Task instructions
Among the entries, find the lines with the string "COVER" and copy them.

Extracted data entries
=-=-=
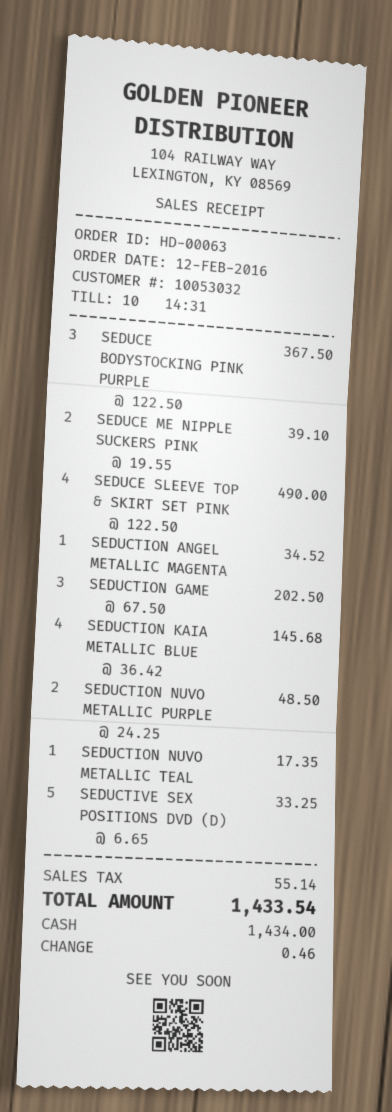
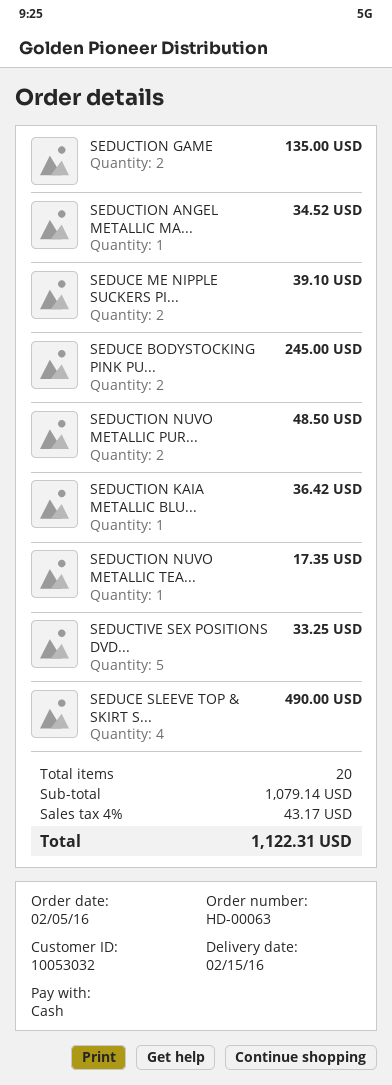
order date: 2016-02-12 -> 2016-02-05
SEDUCE BODYSTOCKING PINK PURPLE: 3 for 367.50 -> 2 for 245.00
SEDUCTION GAME: 3 for 202.50 -> 2 for 135.00
SEDUCTION KAIA METALLIC BLUE: 4 for 145.68 -> 1 for 36.42
tax: 55.14 -> 43.17
total: 1433.54 -> 1122.31

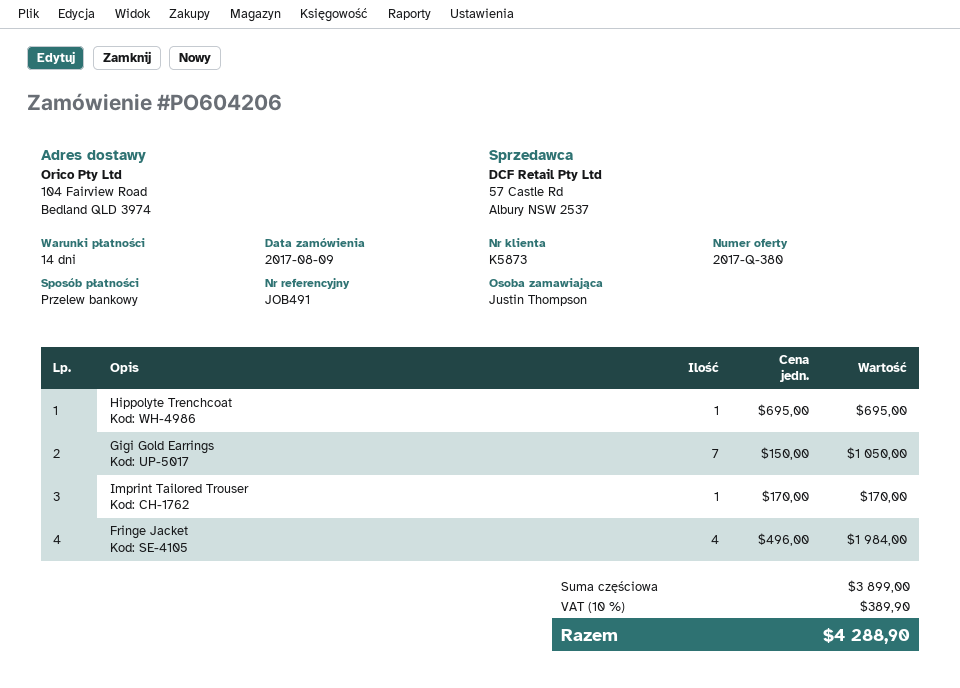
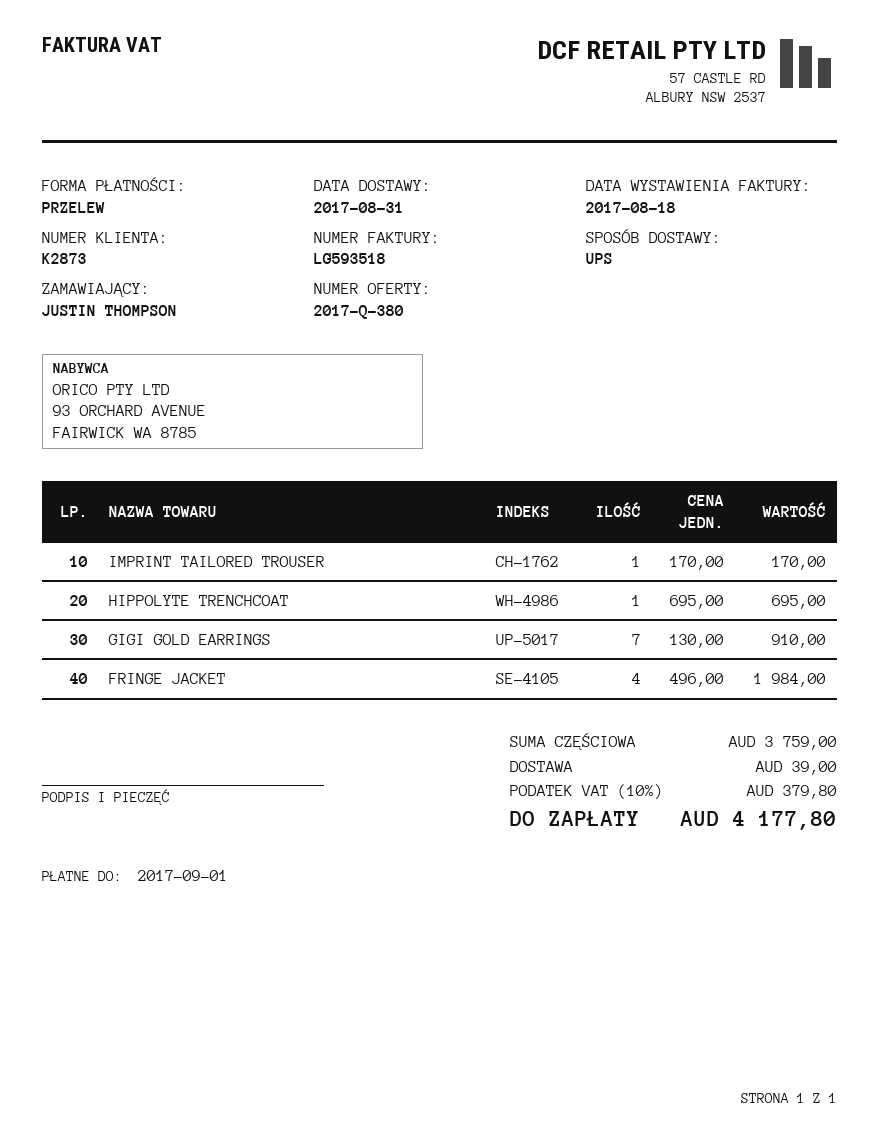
customer number: K5873 -> K2873
Gigi Gold Earrings: 7 x 150.00 = 1050.00 -> 7 x 130.00 = 910.00
subtotal: 3899.00 -> 3759.00
shipping: none -> 39.00
tax: 10% = 389.90 -> 10% = 379.80
total: 4288.90 -> 4177.80

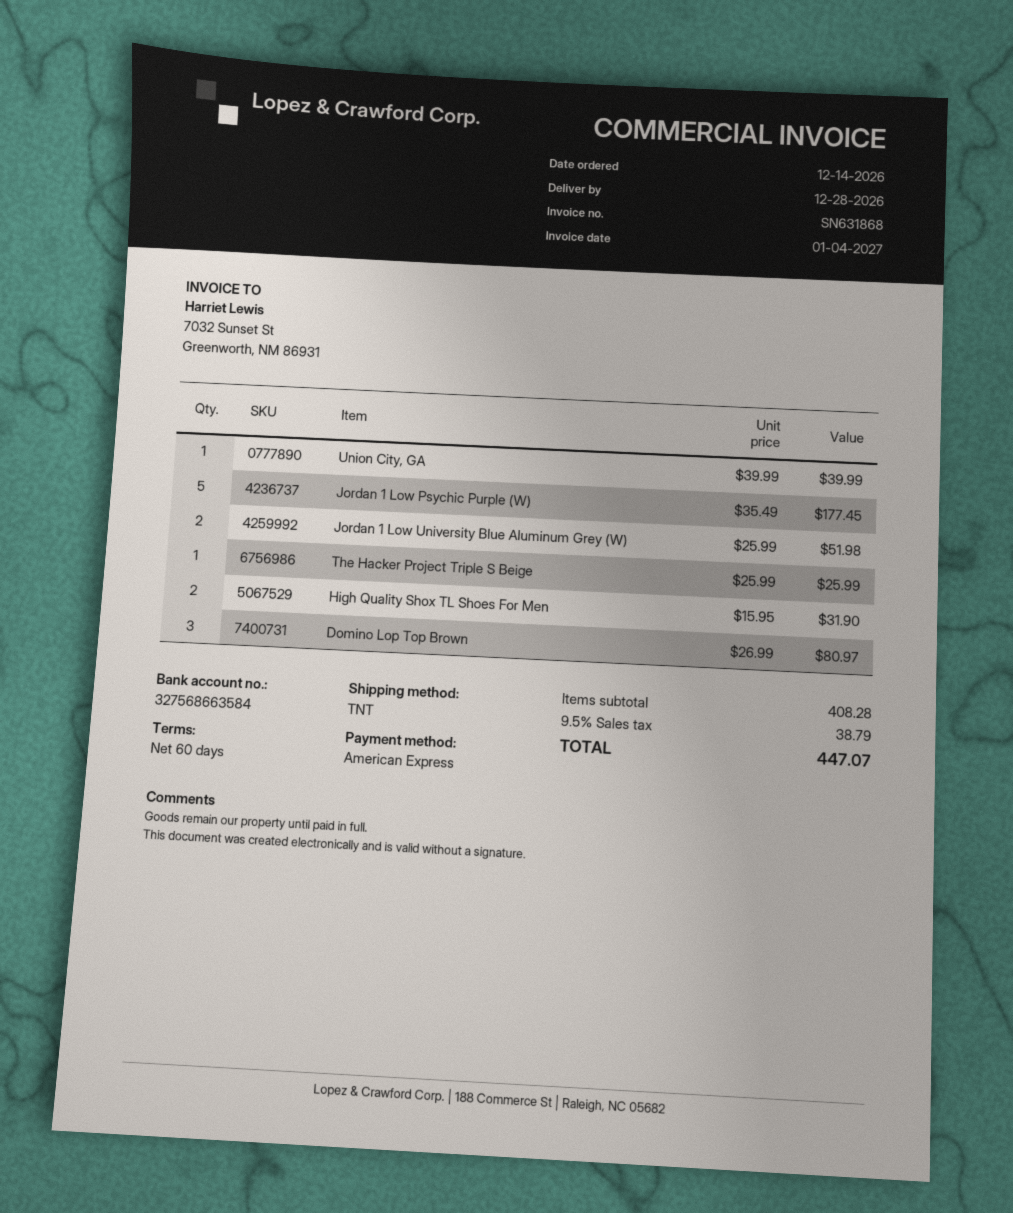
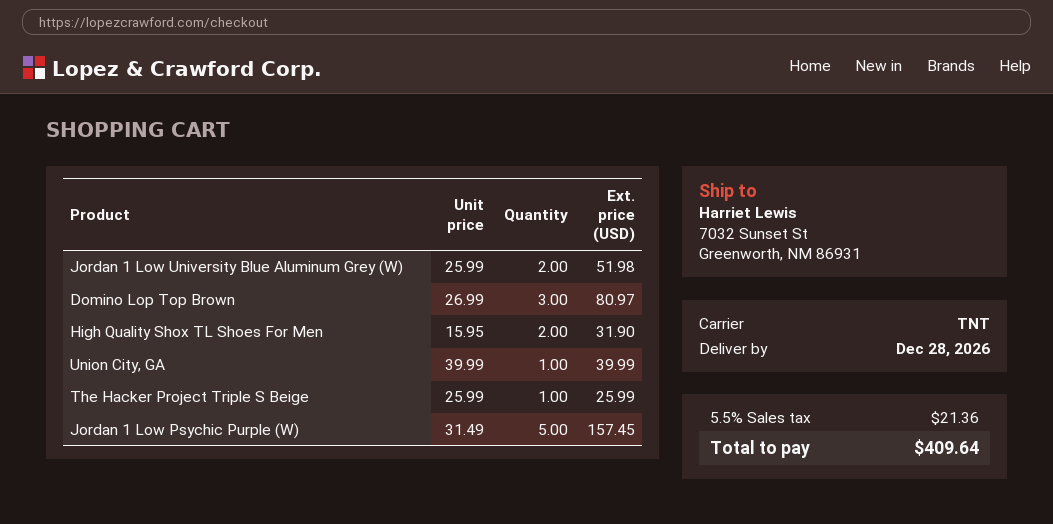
Jordan 1 Low Psychic Purple (W): 5 x 35.49 = 177.45 -> 5 x 31.49 = 157.45
tax: 9.5% = 38.79 -> 5.5% = 21.36
total: 447.07 -> 409.64

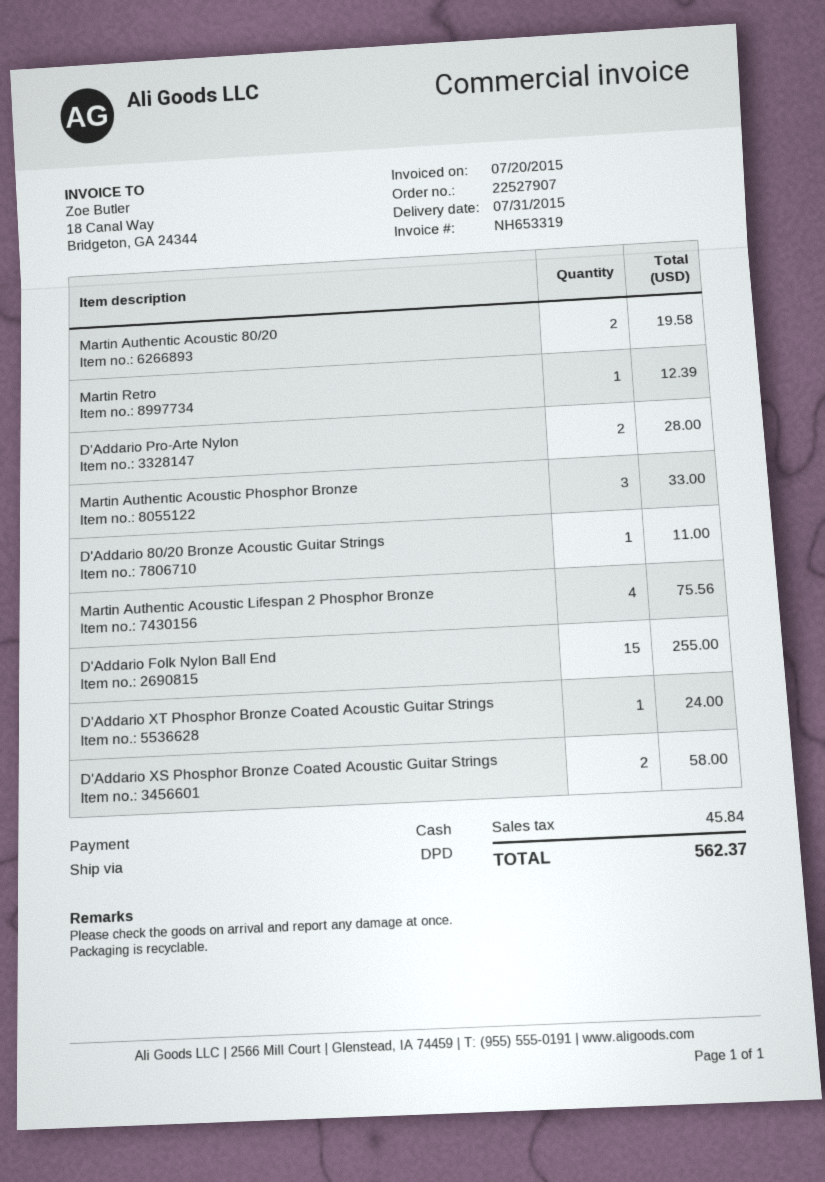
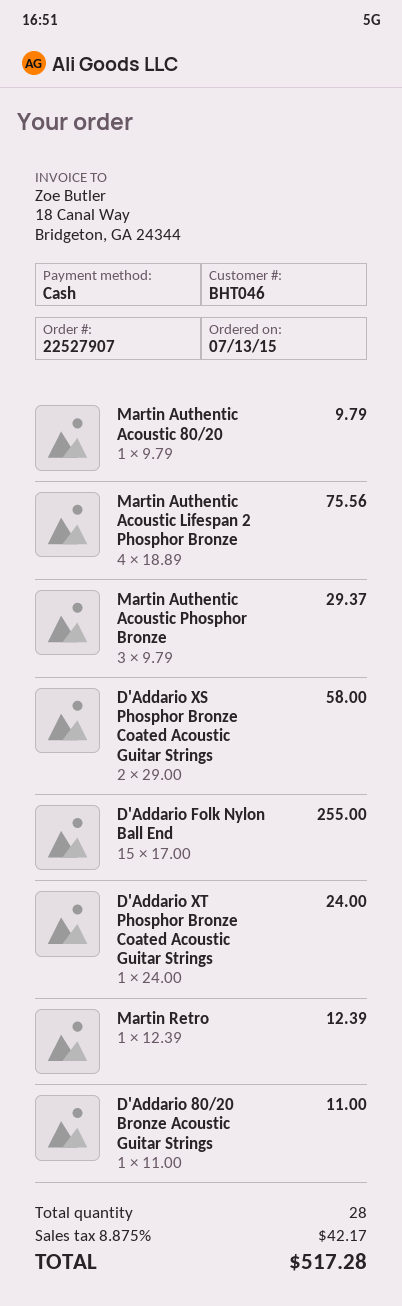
Martin Authentic Acoustic 80/20: 2 for 19.58 -> 1 for 9.79
D'Addario Pro-Arte Nylon: 2 for 28.00 -> none
Martin Authentic Acoustic Phosphor Bronze: 3 for 33.00 -> 3 for 29.37
tax: 45.84 -> 42.17
total: 562.37 -> 517.28

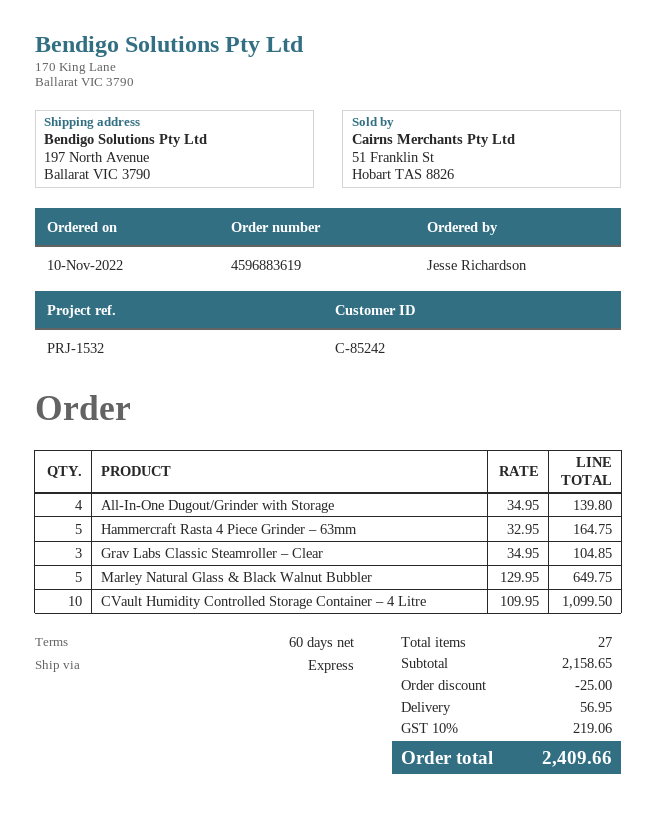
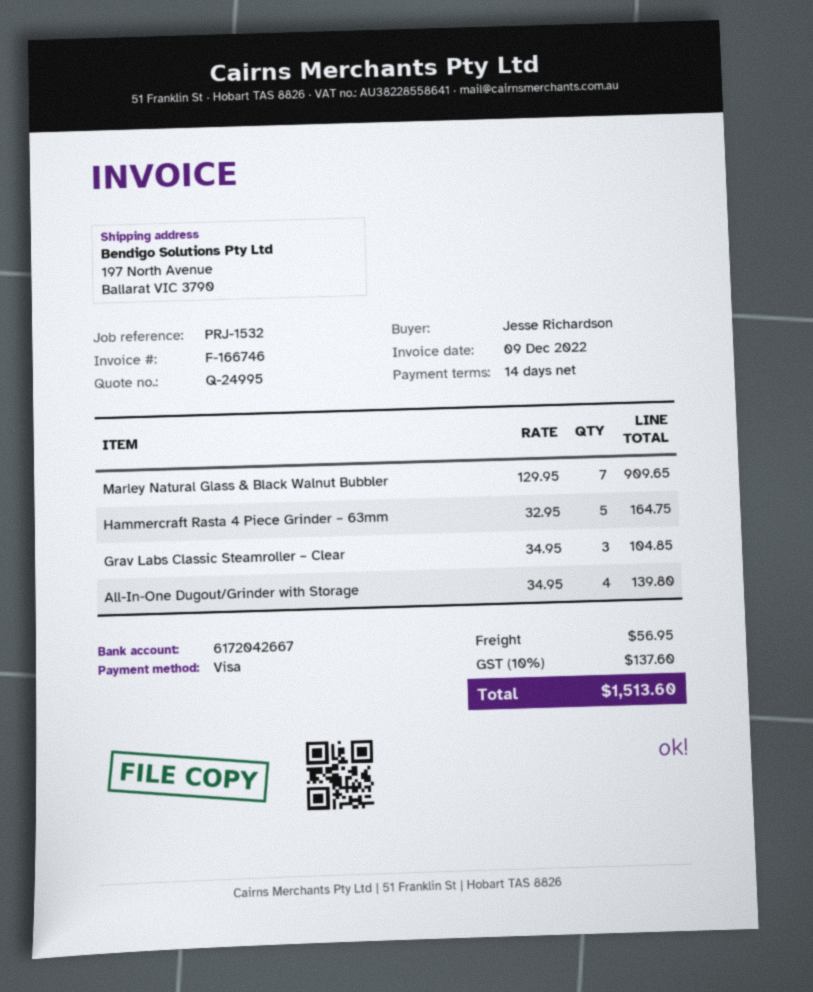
payment terms: 60 days -> 14 days
Marley Natural Glass & Black Walnut Bubbler: 5 x 129.95 = 649.75 -> 7 x 129.95 = 909.65
CVault Humidity Controlled Storage Container – 4 Litre: 10 x 109.95 = 1099.50 -> none
discount: 25.00 -> none
tax: 10% = 219.06 -> 10% = 137.60
total: 2409.66 -> 1513.60

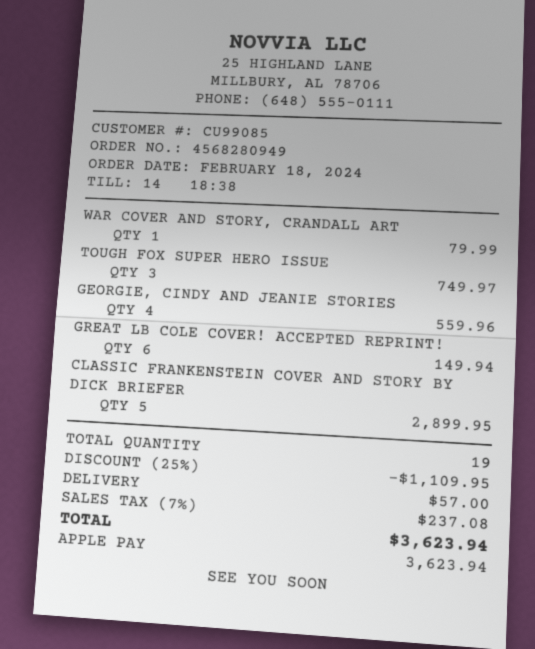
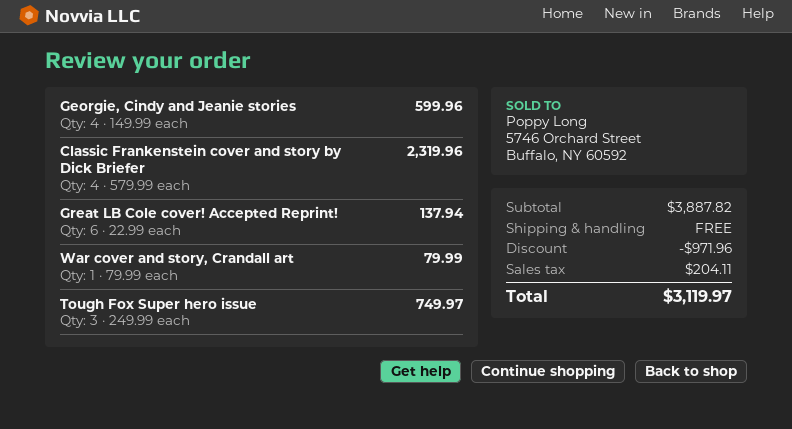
GEORGIE, CINDY AND JEANIE STORIES: 4 for 559.96 -> 4 for 599.96
GREAT LB COLE COVER! ACCEPTED REPRINT!: 6 for 149.94 -> 6 for 137.94
CLASSIC FRANKENSTEIN COVER AND STORY BY DICK BRIEFER: 5 for 2899.95 -> 4 for 2319.96
discount: 1109.95 -> 971.96
shipping: 57.00 -> 0.00
tax: 237.08 -> 204.11
total: 3623.94 -> 3119.97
=-=-=
Completed exercise
GREAT LB COLE COVER! ACCEPTED REPRINT!: 6 for 149.94 -> 6 for 137.94
CLASSIC FRANKENSTEIN COVER AND STORY BY DICK BRIEFER: 5 for 2899.95 -> 4 for 2319.96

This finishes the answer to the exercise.